A Segunda Inspetoria de Controle Externo (2ª ICE) do TCE-PR, responsável pela fiscalização da estatal em 2017, apontou a utilização inadequada das contrapartidas decorrentes do contrato de patrocínio firmado com a empresa E. E. Entretenimento Ltda. (Seven Entretenimento), em apoio à realização dos shows do cantor Roberto Carlos; especificamente, em relação aos ingressos de alto e médio padrão oferecidos pela patrocinada, cuja destinação não restou comprovada.
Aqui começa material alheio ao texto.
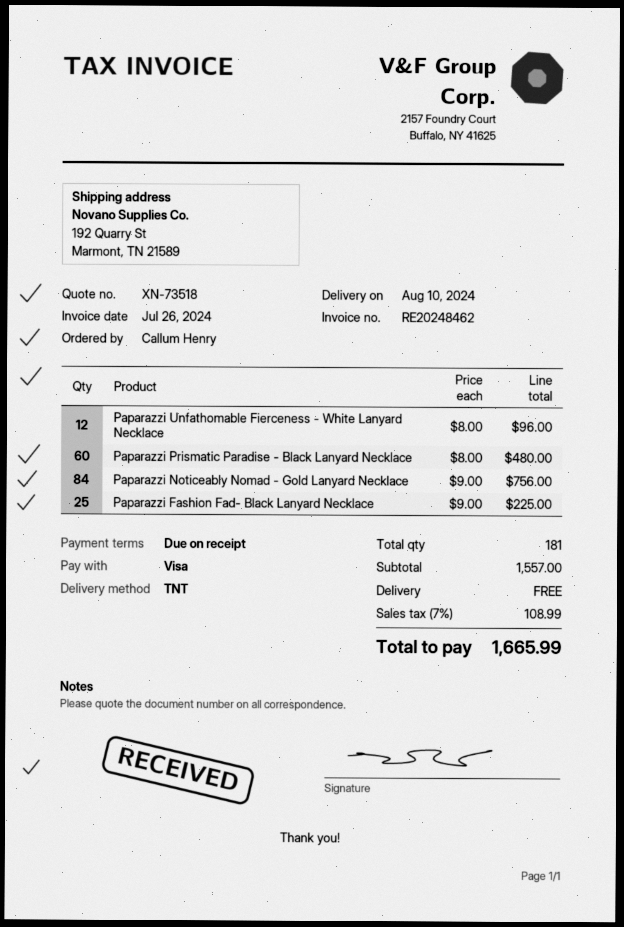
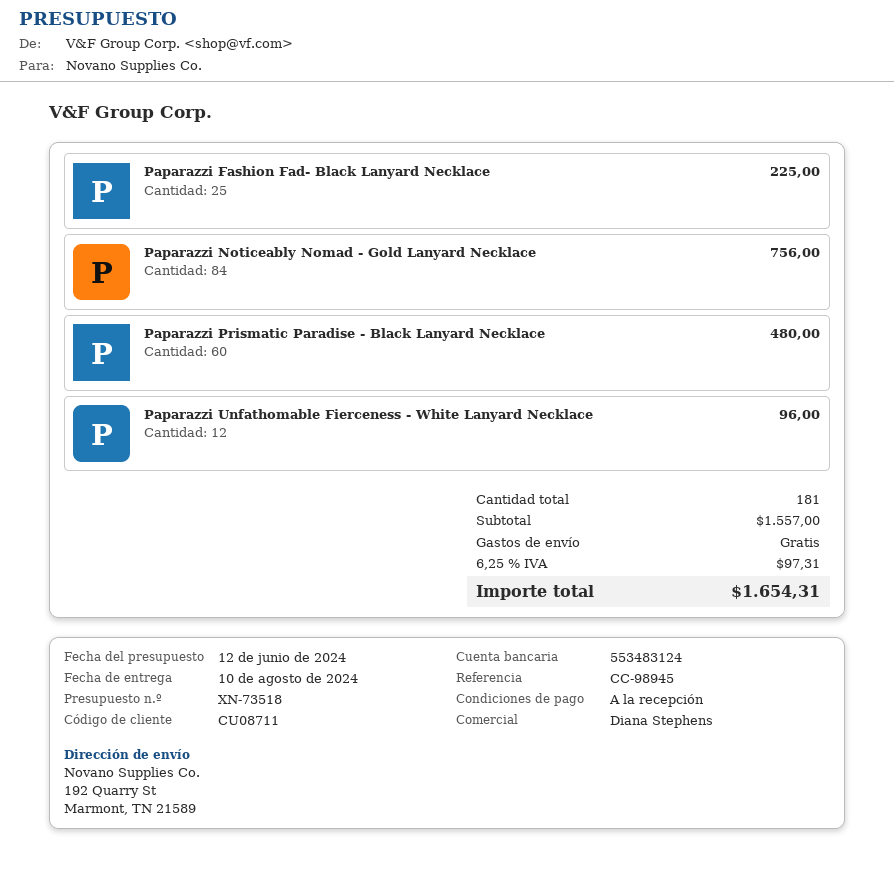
tax: 7% = 108.99 -> 6.25% = 97.31
total: 1665.99 -> 1654.31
A Coordenaria de Gestão Estadual (CGE) do TCE-PR e o Ministério Público de Contas (MPC-PR) concordaram com a 2ª ICE quanto à utilização inadequada dos ingressos recebidos como contrapartida do contrato de patrocínio.

O relator do processo, conselheiro Ivens Linhares, destacou a baixa materialidade da falha em comparação com a receita de R$ 500 milhões da entidade em 2017. Linhares também frisou que, apesar da ausência de indicação dos beneficiários dos ingressos recebidos pela entidade, não há como presumir que a sua totalidade foi entregue de forma indevida, para privilegiar determinados servidores ou terceiros, em detrimento do interesse público. Assim, ele votou pela conversão da falha em ressalva.

O conselheiro lembrou, ainda, que o Acórdão nº 2768/18 do Tribunal de Contas da União (TCU) expressa a recomendação de que sejam formalizados os processos de concessão de benefícios - ingressos e pacotes de viagens - decorrentes da celebração de contratos de patrocínios esportivos, com a inclusão de todas as decisões inerentes às concessões e a demonstração dos critérios utilizados para definir os destinatários dos benefícios, a motivação e a vantagem institucional para cada concessão.

Finalmente, o relator aplicou a cada um dos responsáveis a sanção prevista no artigo 87, IV, g, da Lei Orgânica do TCE-PR (Lei Complementar Estadual nº 113/05).

Os conselheiros acompanharam o voto do relator, por maioria absoluta, na sessão plenária de 4 de dezembro passado. Em 27 de janeiro, Flávio de Souza Waluszko ingressou com Embargos de Declaração, questionando pontos da decisão expressa no Acórdão nº 3870/19 - Tribunal Pleno, veiculado na edição nº 2.224 do Diário Eletrônico do TCE-PR. Com relatoria do conselheiro Ivens Linhares, o recurso (Processo 46890/20 será julgado no Pleno. Enquanto o processo tramita, fica suspensa a execução das multas impostas na decisão original.